Another way to measure ROI

Asked how to measure the success of responsible AI, Schuller said the industry is still developing answers. “That’s an emerging field,” he said. What Schuller asks clients instead is, “What has been your adjacent market opportunities or market expansion that you’ve created as a result of responsible AI? … What bets have worked out, if any, and can you quantify what the magnitude of that was and what the result was?”

He likened responsible AI to a safety net that encourages boldness. “Responsible AI should embolden a company to take bigger and bigger bets,” Schuller said. “Bigger bets don’t mean spending more money. It just means doing things outside of their norm such that they can pursue new revenue opportunities.”

He doesn’t consider risk detection metrics – such as counting the number of biased responses found − to be ROI. “It’s important, but I wouldn’t call that ROI,” he said. “Imagine having an (auto) insurance policy and saying, ‘How much return did I get?’ That implies you’re having lots of accidents.”

As an example of how responsible AI can open new markets, consider a major automaker developing autonomous vehicles. It used responsible AI principles to expand beyond robotaxis into delivery services. “A large retailer, for example, can now integrate with that automotive manufacturer and allow that retailer to have a consumer push a button and have goods picked up at their store and dropped off at their home,” Schuller said.  

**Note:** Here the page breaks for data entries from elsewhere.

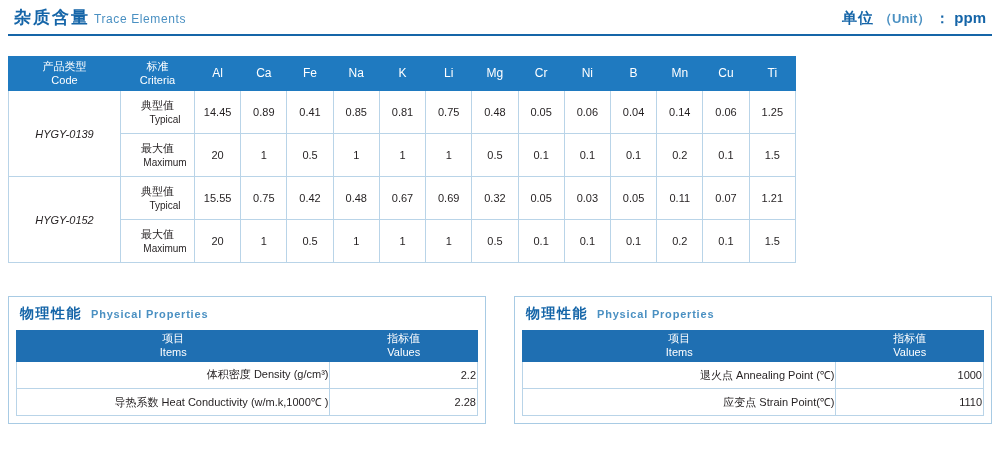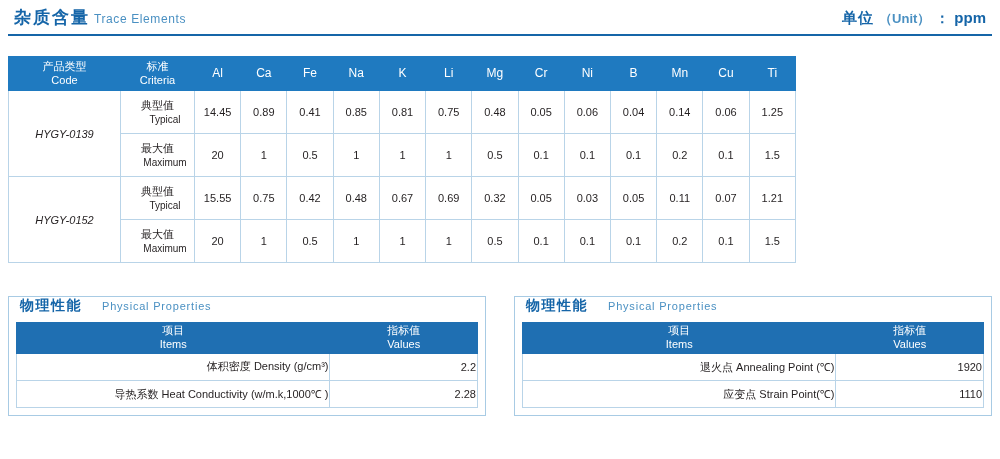--- a/index.html
+++ b/index.html
@@ -81,40 +81,41 @@
   .panels {
     position: absolute;
     left: 8px; top: 296px;
     width: 984px;
     display: flex;
     justify-content: space-between;
   }
   .panel {
     width: 478px;
     border: 1px solid #a8cbe4;
-    padding: 0 7px 7px 7px;
+    padding: 8px 7px 7px 7px;
     background: #ffffff;
   }
   .panel-header {
     display: flex;
     align-items: baseline;
     padding-left: 4px;
     padding-bottom: 7px;
   }
   .panel-title-cn {
     font-size: 14px;
     font-weight: bold;
     color: #1565a8;
     letter-spacing: 1.5px;
   }
   .panel-title-en {
     font-size: 11px;
     color: #4a90c2;
-    margin-left: 20px;
+    margin-left: 9px;
     letter-spacing: 0.8px;
+    font-weight: bold;
   }
   table.pp {
     width: 100%;
     border-collapse: collapse;
     table-layout: fixed;
   }
   table.pp th {
     background: #1f6fb2;
     color: #ffffff;
     border: 1px solid #1f6fb2;
@@ -324,21 +325,21 @@
             </th>
             <th>
               <span class="cn">指标值</span>
               <span class="en">Values</span>
             </th>
           </tr>
         </thead>
         <tbody>
           <tr>
             <td>退火点 Annealing Point (℃)</td>
-            <td>1920</td>
+            <td>1000</td>
           </tr>
           <tr>
             <td>应变点 Strain Point(℃)</td>
             <td>1110</td>
           </tr>
         </tbody>
       </table>
     </div>
 
   </div>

EY itself has applied similar thinking. Schuller cited its third-party risk management service that traditionally reviewed some of a client’s vendors periodically − say 5% of them once a year − and submitted a report on whether they are risky or not. “We’re going to be releasing an interesting technology that allows for the continuous monitoring of risk,” he said. “It’s no longer a point in time. It’s instead attached to all the data feeds it has access to, digests that information about the vendor, and in real time, updates the client on changes in the risk profile.”

Schuller’s advice to executives is simple: Empower your teams. “Make your team comfortable (with the idea) that using AI is not only okay, but it will advance the company,” he said. “Bold leaders will make a decision, telling their staff that they should be using AI. They should be focused on how to educate themselves, educate peers, and that’ll pay them back in spades.”

“I can’t think of a technology in history,” Schuller added, “where leaders that don’t use it ended up being successful.”